_Exercise instructions_
An exact copy of all the entries is needed, with no images in it.

[Collected data entries]
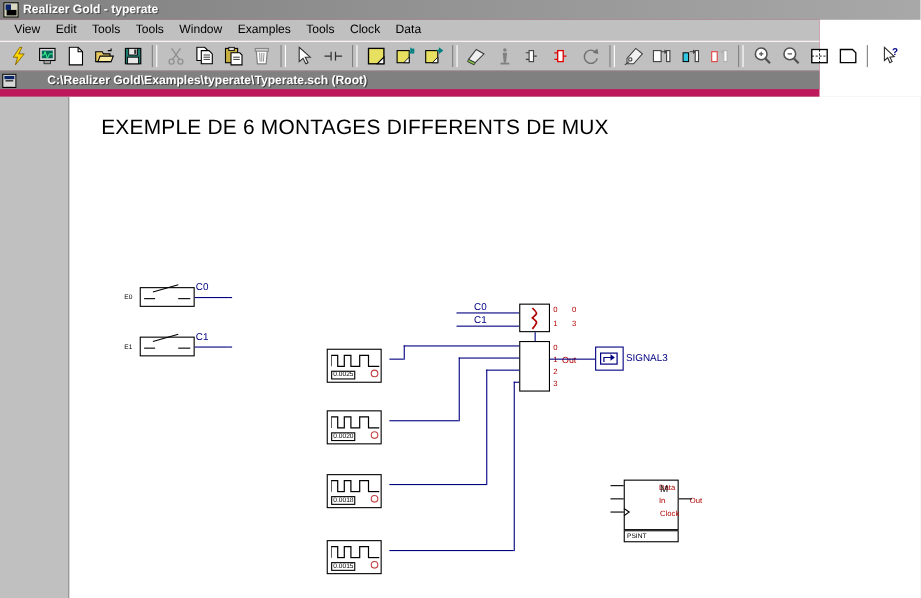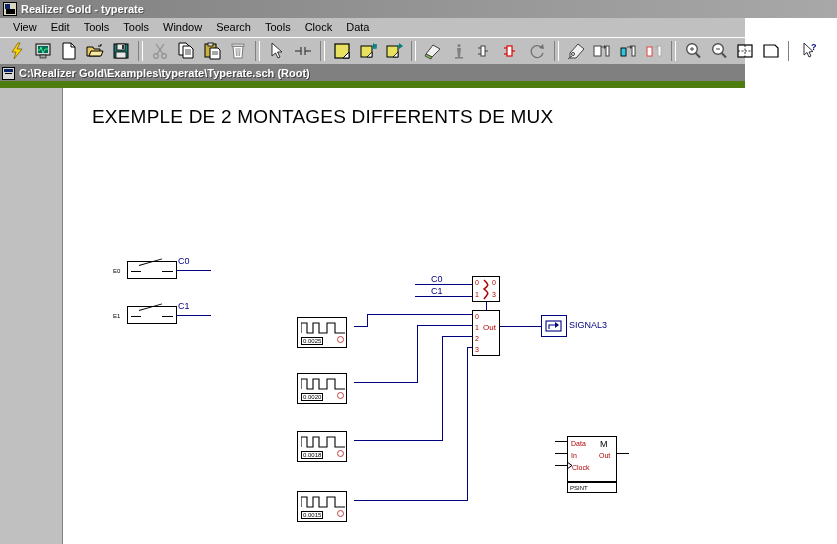--- a/index.html
+++ b/index.html
@@ -3,21 +3,21 @@
 <meta charset="utf-8">
 <style>
   html,body{margin:0;padding:0;}
   body{
     width:837px;height:544px;overflow:hidden;
     background:#ffffff;
     font-family:"Liberation Sans", sans-serif;
     font-size:11px;
     -webkit-font-smoothing:none;
   }
-  .app{width:745px;height:544px;position:relative;background:#4d7c0f;}
+  .app{width:745px;height:544px;position:relative;background:#be185d;}
 
   
   .titlebar{
     height:18px;width:837px;
     background:linear-gradient(to right,#808080,#a8a8a8);
     display:flex;align-items:center;
     padding:0;box-sizing:border-box;
   }
   .titlebar .tb-icon{
     width:14px;height:14px;margin:0 4px 0 3px;
@@ -61,21 +61,21 @@
     width:24px;height:24px;margin:0 1px;
     display:flex;align-items:center;justify-content:center;
     position:relative;flex:none;
   }
   .sep{width:3px;height:20px;margin:0 4px;border-left:1px solid #808080;border-right:1px solid #ffffff;flex:none;}
 
   
   .pathbar{
     height:16px;background:#808080;
     display:flex;align-items:center;
-    padding-left:2px;box-sizing:border-box;
+    padding-left:2px;box-sizing:border-box;gap:24px;
   }
   .pathbar .p-icon{
     width:13px;height:13px;margin-right:4px;flex:none;
     background:#d8d8d8;border:1px solid #000;position:relative;box-sizing:border-box;
   }
   .pathbar .p-icon:before{
     content:"";position:absolute;left:1px;top:1px;right:1px;height:3px;background:#0a246a;
   }
   .pathbar .p-icon:after{
     content:"";position:absolute;left:2px;top:5px;width:7px;height:5px;
@@ -107,21 +107,21 @@
   }
 
   
   .wire{position:absolute;background:#000080;}
   .wh{height:1px;}
   .wv{width:1px;}
 
   .box{position:absolute;border:1px solid #000;background:#fff;box-sizing:border-box;}
 
   .lbl-blue{position:absolute;color:#000080;font-size:9px;white-space:nowrap;}
-  .lbl-red{position:absolute;color:#b00000;font-size:7px;white-space:nowrap;line-height:7px;}
+  .lbl-red{position:absolute;color:#b00000;font-size:7px;white-space:nowrap;line-height:7px;margin-left:28px;}
   .lbl-blk{position:absolute;color:#000;font-size:9px;white-space:nowrap;}
   .lbl-tiny{position:absolute;color:#000;font-size:6px;white-space:nowrap;line-height:6px;}
 
   
   .sw-line{position:absolute;background:#000;height:1px;}
 
   
   .wfm{position:absolute;}
   .redcircle{
     position:absolute;width:7px;height:7px;border:1px solid #c04040;
@@ -139,21 +139,21 @@
     <div class="tb-icon"></div>
     <div class="tb-title">Realizer Gold - typerate</div>
   </div>
 
   <div class="menubar">
     <div class="mi">View</div>
     <div class="mi">Edit</div>
     <div class="mi">Tools</div>
     <div class="mi">Tools</div>
     <div class="mi">Window</div>
-    <div class="mi">Search</div>
+    <div class="mi">Examples</div>
     <div class="mi">Tools</div>
     <div class="mi">Clock</div>
     <div class="mi">Data</div>
   </div>
 
   <div class="toolbar">
 
     <div class="tbtn">
       <svg width="18" height="18" viewBox="0 0 18 18">
         <polygon points="10,1 4,10 8,10 6,17 14,7 9,7 12,1" fill="#ffd700" stroke="#806000" stroke-width="0.8"></polygon>
@@ -404,21 +404,21 @@
     <div class="p-icon"></div>
     <div class="p-text">C:\Realizer Gold\Examples\typerate\Typerate.sch (Root)</div>
   </div>
 
   <div class="workspace">
     <div class="leftgutter"></div>
 
     <div class="sheetframe">
       <div class="sheet">
 
-        <div class="schem-title">EXEMPLE DE 2 MONTAGES DIFFERENTS DE MUX</div>
+        <div class="schem-title">EXEMPLE DE 6 MONTAGES DIFFERENTS DE MUX</div>
 
         <div class="lbl-tiny" style="left:50px;top:180px;">E0</div>
         <div class="box" style="left:64px;top:173px;width:50px;height:18px;">
           <div class="sw-line" style="left:3px;top:9px;width:10px;"></div>
           <div class="sw-line" style="left:34px;top:9px;width:11px;"></div>
           <div class="sw-line" style="left:11px;top:3px;width:24px;transform:rotate(-16deg);transform-origin:left center;"></div>
         </div>
         <div class="wire wh" style="left:114px;top:182px;width:31px;"></div>
         <div class="lbl-blue" style="left:115px;top:168px;">C0</div>
         <div class="wire wh" style="left:145px;top:182px;width:3px;"></div>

_Reply_
--- a/index.html
+++ b/index.html
@@ -3,21 +3,21 @@
 <meta charset="utf-8">
 <style>
   html,body{margin:0;padding:0;}
   body{
     width:837px;height:544px;overflow:hidden;
     background:#ffffff;
     font-family:"Liberation Sans", sans-serif;
     font-size:11px;
     -webkit-font-smoothing:none;
   }
-  .app{width:745px;height:544px;position:relative;background:#4d7c0f;}
+  .app{width:745px;height:544px;position:relative;background:#be185d;}
 
   
   .titlebar{
     height:18px;width:837px;
     background:linear-gradient(to right,#808080,#a8a8a8);
     display:flex;align-items:center;
     padding:0;box-sizing:border-box;
   }
   .titlebar .tb-icon{
     width:14px;height:14px;margin:0 4px 0 3px;
@@ -61,21 +61,21 @@
     width:24px;height:24px;margin:0 1px;
     display:flex;align-items:center;justify-content:center;
     position:relative;flex:none;
   }
   .sep{width:3px;height:20px;margin:0 4px;border-left:1px solid #808080;border-right:1px solid #ffffff;flex:none;}
 
   
   .pathbar{
     height:16px;background:#808080;
     display:flex;align-items:center;
-    padding-left:2px;box-sizing:border-box;
+    padding-left:2px;box-sizing:border-box;gap:24px;
   }
   .pathbar .p-icon{
     width:13px;height:13px;margin-right:4px;flex:none;
     background:#d8d8d8;border:1px solid #000;position:relative;box-sizing:border-box;
   }
   .pathbar .p-icon:before{
     content:"";position:absolute;left:1px;top:1px;right:1px;height:3px;background:#0a246a;
   }
   .pathbar .p-icon:after{
     content:"";position:absolute;left:2px;top:5px;width:7px;height:5px;
@@ -107,21 +107,21 @@
   }
 
   
   .wire{position:absolute;background:#000080;}
   .wh{height:1px;}
   .wv{width:1px;}
 
   .box{position:absolute;border:1px solid #000;background:#fff;box-sizing:border-box;}
 
   .lbl-blue{position:absolute;color:#000080;font-size:9px;white-space:nowrap;}
-  .lbl-red{position:absolute;color:#b00000;font-size:7px;white-space:nowrap;line-height:7px;}
+  .lbl-red{position:absolute;color:#b00000;font-size:7px;white-space:nowrap;line-height:7px;margin-left:28px;}
   .lbl-blk{position:absolute;color:#000;font-size:9px;white-space:nowrap;}
   .lbl-tiny{position:absolute;color:#000;font-size:6px;white-space:nowrap;line-height:6px;}
 
   
   .sw-line{position:absolute;background:#000;height:1px;}
 
   
   .wfm{position:absolute;}
   .redcircle{
     position:absolute;width:7px;height:7px;border:1px solid #c04040;
@@ -139,21 +139,21 @@
     <div class="tb-icon"></div>
     <div class="tb-title">Realizer Gold - typerate</div>
   </div>
 
   <div class="menubar">
     <div class="mi">View</div>
     <div class="mi">Edit</div>
     <div class="mi">Tools</div>
     <div class="mi">Tools</div>
     <div class="mi">Window</div>
-    <div class="mi">Search</div>
+    <div class="mi">Examples</div>
     <div class="mi">Tools</div>
     <div class="mi">Clock</div>
     <div class="mi">Data</div>
   </div>
 
   <div class="toolbar">
 
     <div class="tbtn">
       <svg width="18" height="18" viewBox="0 0 18 18">
         <polygon points="10,1 4,10 8,10 6,17 14,7 9,7 12,1" fill="#ffd700" stroke="#806000" stroke-width="0.8"></polygon>
@@ -404,21 +404,21 @@
     <div class="p-icon"></div>
     <div class="p-text">C:\Realizer Gold\Examples\typerate\Typerate.sch (Root)</div>
   </div>
 
   <div class="workspace">
     <div class="leftgutter"></div>
 
     <div class="sheetframe">
       <div class="sheet">
 
-        <div class="schem-title">EXEMPLE DE 2 MONTAGES DIFFERENTS DE MUX</div>
+        <div class="schem-title">EXEMPLE DE 6 MONTAGES DIFFERENTS DE MUX</div>
 
         <div class="lbl-tiny" style="left:50px;top:180px;">E0</div>
         <div class="box" style="left:64px;top:173px;width:50px;height:18px;">
           <div class="sw-line" style="left:3px;top:9px;width:10px;"></div>
           <div class="sw-line" style="left:34px;top:9px;width:11px;"></div>
           <div class="sw-line" style="left:11px;top:3px;width:24px;transform:rotate(-16deg);transform-origin:left center;"></div>
         </div>
         <div class="wire wh" style="left:114px;top:182px;width:31px;"></div>
         <div class="lbl-blue" style="left:115px;top:168px;">C0</div>
         <div class="wire wh" style="left:145px;top:182px;width:3px;"></div>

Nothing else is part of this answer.